In [23]:
import numpy as np
import pandas as pd
import matplotlib.pyplot as plt
from pathlib import Path

In [25]:
#Load an Excel file
def load_data(path):
    path = Path(path)
    return pd.read_excel(path)

In [27]:
#Save the enriched DataFrame to CSV without index
def save_enriched_data(df, output_file):
    output_file = Path(output_file)
    df.to_csv(output_file, index=False)

In [29]:
#Create 'total_nights' = stays_in_week_nights + stays_in_weekend_nights
def compute_total_nights(df):
    df = df.copy()
    df["total_nights"] = df["stays_in_week_nights"] + df["stays_in_weekend_nights"]
    return df

In [31]:
#Infer a coarse 'season' from 'arrival_date_month':
#Summer: June, July, August
#Shoulder: May, September
#Off-peak: others
def infer_season(df):
    df = df.copy()
    month = df.get("arrival_date_month")
    m = pd.Series(month, index=df.index).astype(str).str.title() 
    summer = {"June", "July", "August"}
    shoulder = {"May", "September"}
    df["season"] = np.where(m.isin(summer), "Summer",
                      np.where(m.isin(shoulder), "Shoulder", "Off-peak"))
    return df

In [33]:
#Derive:
#child_count: numeric children count
#breakfast_pax: number of people charged breakfast if meal plan includes breakfast(meal in {"BB","HB","FB"} → has breakfast)

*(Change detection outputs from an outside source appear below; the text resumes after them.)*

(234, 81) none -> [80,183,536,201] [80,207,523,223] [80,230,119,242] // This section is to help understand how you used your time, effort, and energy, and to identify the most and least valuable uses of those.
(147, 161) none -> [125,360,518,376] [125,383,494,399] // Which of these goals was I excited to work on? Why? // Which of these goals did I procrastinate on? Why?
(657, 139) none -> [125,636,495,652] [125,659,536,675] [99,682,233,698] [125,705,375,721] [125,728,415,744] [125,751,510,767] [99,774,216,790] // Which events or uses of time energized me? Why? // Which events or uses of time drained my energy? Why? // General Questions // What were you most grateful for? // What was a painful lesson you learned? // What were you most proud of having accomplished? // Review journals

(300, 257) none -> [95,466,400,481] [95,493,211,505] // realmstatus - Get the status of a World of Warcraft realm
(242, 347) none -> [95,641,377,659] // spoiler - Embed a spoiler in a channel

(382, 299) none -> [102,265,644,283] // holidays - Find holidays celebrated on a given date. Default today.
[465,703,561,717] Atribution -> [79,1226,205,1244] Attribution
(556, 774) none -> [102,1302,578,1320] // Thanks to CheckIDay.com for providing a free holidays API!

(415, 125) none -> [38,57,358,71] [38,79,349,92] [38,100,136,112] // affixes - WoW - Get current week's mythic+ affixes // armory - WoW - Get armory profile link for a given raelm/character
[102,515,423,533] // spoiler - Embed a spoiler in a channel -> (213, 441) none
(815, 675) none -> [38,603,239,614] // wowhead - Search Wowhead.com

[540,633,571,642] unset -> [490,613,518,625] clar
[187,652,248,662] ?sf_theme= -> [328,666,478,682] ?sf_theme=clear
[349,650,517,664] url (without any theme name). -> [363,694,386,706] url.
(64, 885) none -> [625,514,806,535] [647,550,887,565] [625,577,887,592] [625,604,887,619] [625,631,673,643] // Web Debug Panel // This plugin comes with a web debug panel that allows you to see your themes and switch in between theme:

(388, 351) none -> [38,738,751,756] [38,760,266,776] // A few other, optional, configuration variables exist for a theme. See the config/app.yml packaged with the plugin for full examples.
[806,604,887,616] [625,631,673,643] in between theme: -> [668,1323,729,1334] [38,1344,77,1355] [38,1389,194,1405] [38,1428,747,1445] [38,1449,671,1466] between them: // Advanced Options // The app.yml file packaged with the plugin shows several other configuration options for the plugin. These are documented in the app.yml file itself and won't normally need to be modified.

def derive_breakfast_and_children(df):
    df = df.copy()
    df["child_count"] = pd.Series(df.get("children", 0)).fillna(0).astype(float)
    adults = pd.Series(df.get("adults", 0)).fillna(0).astype(float)
    children = df["child_count"]
    meal = df.get("meal", "")
    has_breakfast = pd.Series(False, index=df.index)
    if isinstance(meal, pd.Series):
        has_breakfast = meal.isin(["BB", "HB", "FB"])
    df["breakfast_pax"] = np.where(has_breakfast, adults + children, 0.0)
    return df

In [35]:
#Compute 'adjusted_revenue' = adr * total_nights * (1 - is_canceled).
def compute_adjusted_revenue(df):
    df = df.copy()
    valid = (df["adr"] >= 0) & (df["total_nights"] >= 0)
    df["adjusted_revenue"] = df["adr"] * df["total_nights"] * (1 - df["is_canceled"])
    df.loc[~valid, "adjusted_revenue"] = np.nan
    return df

In [37]:
"""
Compute per-night and total costs using simple embedded rules:
    - Base variable cost per night = 60
    - Cleaning cost per stay (fixed) = 30
    - Child cost per child per night = 20
    - Breakfast cost per person per night = 6
    - Season uplifts on cost: Summer +20%, Shoulder +10%, Off-peak +0%
    Output: cost_per_night_adj, total_cost
"""
def add_costs(df):
    df = df.copy()

    # Embedded constants
    base_cost_per_night = 60.0
    cleaning_cost_per_stay = 30.0
    child_cost_per_night = 20.0
    breakfast_unit_cost = 6.0
    charge_fixed_if_cancelled = False

    season_cost_uplift = {"Summer": 0.20, "Shoulder": 0.10, "Off-peak": 0.00}

    season_up = pd.Series(df["season"]).map(season_cost_uplift).fillna(0.0)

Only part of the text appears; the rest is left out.